Another point of criticism is the in-depth recording of all the activities of the employees, because these data are used as the basis for distributing rewards. This creates a »transparent employee«.

If gamification is used in the wrong way, positive effects may be only short-lived or may not occur at all. Over time, the players become accustomed to certain rewards, and as a result the rewards lose their motivational effect.

Some players don’t abide by the prescribed rules. If there is an opportunity to cheat within the gamified system in order to receive more rewards, this will happen.

but all of these objections are actually water under the bridge.
let´s transfer gaming principles and a game environment to a setting that has nothing to do with games.

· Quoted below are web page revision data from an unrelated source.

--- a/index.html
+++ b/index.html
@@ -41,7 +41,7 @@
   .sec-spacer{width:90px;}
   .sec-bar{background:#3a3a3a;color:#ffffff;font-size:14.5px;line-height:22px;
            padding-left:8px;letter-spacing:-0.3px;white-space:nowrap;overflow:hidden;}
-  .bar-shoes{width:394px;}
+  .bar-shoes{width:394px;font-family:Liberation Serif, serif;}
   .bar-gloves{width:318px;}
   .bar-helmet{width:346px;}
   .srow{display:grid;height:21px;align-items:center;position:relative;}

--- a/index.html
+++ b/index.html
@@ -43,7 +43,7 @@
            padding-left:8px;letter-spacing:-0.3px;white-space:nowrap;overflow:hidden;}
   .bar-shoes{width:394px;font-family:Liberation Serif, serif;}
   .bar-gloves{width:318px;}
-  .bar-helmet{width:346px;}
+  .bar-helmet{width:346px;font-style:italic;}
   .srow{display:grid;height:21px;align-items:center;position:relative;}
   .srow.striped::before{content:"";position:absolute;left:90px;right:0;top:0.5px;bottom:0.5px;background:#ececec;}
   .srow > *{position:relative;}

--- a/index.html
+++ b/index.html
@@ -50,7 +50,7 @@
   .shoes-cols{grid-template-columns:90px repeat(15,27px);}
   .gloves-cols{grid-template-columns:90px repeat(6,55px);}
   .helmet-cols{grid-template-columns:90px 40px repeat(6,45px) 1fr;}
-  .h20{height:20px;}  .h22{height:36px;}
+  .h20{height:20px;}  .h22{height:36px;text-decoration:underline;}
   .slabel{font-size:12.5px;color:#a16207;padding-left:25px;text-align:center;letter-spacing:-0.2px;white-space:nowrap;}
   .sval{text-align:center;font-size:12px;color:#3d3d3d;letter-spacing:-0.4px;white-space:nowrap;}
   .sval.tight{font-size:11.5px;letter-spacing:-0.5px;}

how did we play when we were kids?

Most of the time we adopted the perspective of an overview.
A toy train set was controlled in “God mode”, and problems were detected at an early stage.

Admittedly, when we were kids we tended to build the problems into the game. We would put a matchbox car, or our siblings’ soft toy, on the railroad tracks. In fact, this kind of gamification opens up a new perspective and calls on us to think in a multi-perspective way.

Imagining yourself on a construction site. Controlling the crane, dump truck, excavator etc. from above is very efficient. Every construction vehicle can be remotely controlled. The only thing is that the human being (still) stands to the side and stares at the sky.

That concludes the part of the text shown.